Latin Name | Family | Country/Origin |
Anethum graveolens | Umbelliferae | Europe and Central Asia |
Dill is a popular ingredient in many cuisines, but is likely best-known for its role in pickling. The seeds and leaves of anethum graveolens deserve much more credit as a culinary herb and spice than as a flavour added to pickles. The ancient Greeks and Romans appreciated dill for its many culinary uses, but also for its medicinal qualities and as a symbol of prosperity and luck.
Dill has been around since the time of the ancient Egyptians and throughout its long history has been added to love potions, and used as protection against witchcraft.
Hippocrates is said to have used dill to cleanse his mouth in much the same way people today chew a bit of parsley to counter garlic or onion breath. History suggests that Greek and Roman soldiers applied dill to their wounds to prevent infection. As a so-called natural medicine, dill's unique benefit is its apparent ability to relieve insomnia, hence its Latin name which means "to lull."

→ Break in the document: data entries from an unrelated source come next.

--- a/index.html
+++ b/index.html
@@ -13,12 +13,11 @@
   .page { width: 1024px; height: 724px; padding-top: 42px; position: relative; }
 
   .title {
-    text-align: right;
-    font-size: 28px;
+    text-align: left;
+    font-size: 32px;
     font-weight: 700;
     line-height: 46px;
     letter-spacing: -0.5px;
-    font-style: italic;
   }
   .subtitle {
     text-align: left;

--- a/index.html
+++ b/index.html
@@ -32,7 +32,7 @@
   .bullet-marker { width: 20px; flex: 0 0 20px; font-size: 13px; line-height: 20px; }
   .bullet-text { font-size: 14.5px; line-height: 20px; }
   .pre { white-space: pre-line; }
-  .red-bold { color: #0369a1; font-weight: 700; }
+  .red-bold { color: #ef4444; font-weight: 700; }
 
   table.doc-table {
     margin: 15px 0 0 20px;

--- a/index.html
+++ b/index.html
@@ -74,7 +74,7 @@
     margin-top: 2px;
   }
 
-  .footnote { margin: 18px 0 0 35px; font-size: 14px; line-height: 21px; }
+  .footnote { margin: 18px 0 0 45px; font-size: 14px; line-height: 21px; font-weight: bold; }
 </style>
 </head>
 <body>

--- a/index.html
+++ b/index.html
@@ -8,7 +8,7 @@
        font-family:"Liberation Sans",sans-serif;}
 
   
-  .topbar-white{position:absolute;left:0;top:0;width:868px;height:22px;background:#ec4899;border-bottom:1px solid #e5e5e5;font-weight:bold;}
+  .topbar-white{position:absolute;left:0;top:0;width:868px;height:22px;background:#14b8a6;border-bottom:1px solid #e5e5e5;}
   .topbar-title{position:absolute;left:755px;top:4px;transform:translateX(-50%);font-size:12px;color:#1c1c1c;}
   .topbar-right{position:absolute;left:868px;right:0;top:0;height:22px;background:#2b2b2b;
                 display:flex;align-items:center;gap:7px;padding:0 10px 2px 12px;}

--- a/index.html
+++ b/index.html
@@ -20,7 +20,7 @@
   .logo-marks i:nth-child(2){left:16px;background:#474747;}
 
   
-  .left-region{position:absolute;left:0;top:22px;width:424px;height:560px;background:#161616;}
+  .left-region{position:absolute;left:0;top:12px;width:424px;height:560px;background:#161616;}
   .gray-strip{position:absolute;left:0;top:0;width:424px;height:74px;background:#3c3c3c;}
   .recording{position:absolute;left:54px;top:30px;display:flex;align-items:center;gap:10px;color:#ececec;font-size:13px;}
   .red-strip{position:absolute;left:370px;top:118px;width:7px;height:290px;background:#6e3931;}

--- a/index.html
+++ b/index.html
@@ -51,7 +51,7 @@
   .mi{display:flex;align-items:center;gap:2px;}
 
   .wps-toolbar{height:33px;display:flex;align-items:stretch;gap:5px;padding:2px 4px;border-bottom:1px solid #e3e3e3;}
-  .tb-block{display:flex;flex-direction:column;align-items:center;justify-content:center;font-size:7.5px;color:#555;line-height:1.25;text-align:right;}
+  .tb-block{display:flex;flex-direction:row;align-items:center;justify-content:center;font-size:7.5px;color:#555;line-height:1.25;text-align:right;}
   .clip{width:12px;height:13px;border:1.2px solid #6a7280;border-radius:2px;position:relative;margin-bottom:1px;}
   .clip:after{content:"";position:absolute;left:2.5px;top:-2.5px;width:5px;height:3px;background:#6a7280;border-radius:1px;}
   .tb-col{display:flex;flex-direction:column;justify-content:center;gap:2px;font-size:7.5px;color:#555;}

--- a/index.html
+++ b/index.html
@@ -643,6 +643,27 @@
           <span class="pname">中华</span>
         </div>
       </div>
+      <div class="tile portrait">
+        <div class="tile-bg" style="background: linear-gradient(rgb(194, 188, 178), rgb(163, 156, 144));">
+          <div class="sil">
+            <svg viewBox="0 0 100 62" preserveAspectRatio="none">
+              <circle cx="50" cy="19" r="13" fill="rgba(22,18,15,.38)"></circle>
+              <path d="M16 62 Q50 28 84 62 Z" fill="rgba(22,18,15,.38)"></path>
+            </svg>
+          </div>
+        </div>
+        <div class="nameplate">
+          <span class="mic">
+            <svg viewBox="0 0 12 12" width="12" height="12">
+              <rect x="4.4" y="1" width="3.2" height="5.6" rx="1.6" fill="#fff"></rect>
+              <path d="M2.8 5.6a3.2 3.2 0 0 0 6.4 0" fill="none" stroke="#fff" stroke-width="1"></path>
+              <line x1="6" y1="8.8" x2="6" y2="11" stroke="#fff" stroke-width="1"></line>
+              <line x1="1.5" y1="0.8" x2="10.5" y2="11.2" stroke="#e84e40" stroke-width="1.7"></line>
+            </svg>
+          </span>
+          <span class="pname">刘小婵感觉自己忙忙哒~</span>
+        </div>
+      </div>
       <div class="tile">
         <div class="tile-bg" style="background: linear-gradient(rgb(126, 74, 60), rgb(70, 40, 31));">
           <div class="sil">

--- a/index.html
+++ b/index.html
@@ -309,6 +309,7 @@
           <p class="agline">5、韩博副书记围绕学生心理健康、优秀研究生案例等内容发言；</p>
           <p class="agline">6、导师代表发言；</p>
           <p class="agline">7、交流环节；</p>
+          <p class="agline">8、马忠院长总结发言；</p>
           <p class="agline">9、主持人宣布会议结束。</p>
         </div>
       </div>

Dill is frequently used in Russia and Eastern European cuisines as an accompaniment or ingredient in pickled vegetables. In Scandinavian countries dill is found in almost every kitchen and in dishes ranging from boiled new potatoes to gravlax, the famous regional dish of thinly sliced salmon and mustard sauce. Several South East Asian cuisines use dill regularly as well.
A member of the parsley family, dill plants produce yellow flowers with wispy, bright green leaves, or feathers. Dill will reach heights of 2 to 3 meters and when fresh, has a pleasant, citrusy smell that is sometimes described as sweet. The seeds and leaves differ in flavour; the leaves have a rather mild taste, while the seeds taste somewhat like caraway, with a hint of bitterness.
Dill is commonly used in pickling in many northern European countries, in order to preserve vegetables for the long winter months. This allows populations to obtain some sort of nutrients while their gardens are covered in snow. Once thought to cure insomnia and the hiccoughs, dill has a calming effect on the body, helps to regulate bacteria, is a high source of calcium, aids digestion, and helps relieve flatulence.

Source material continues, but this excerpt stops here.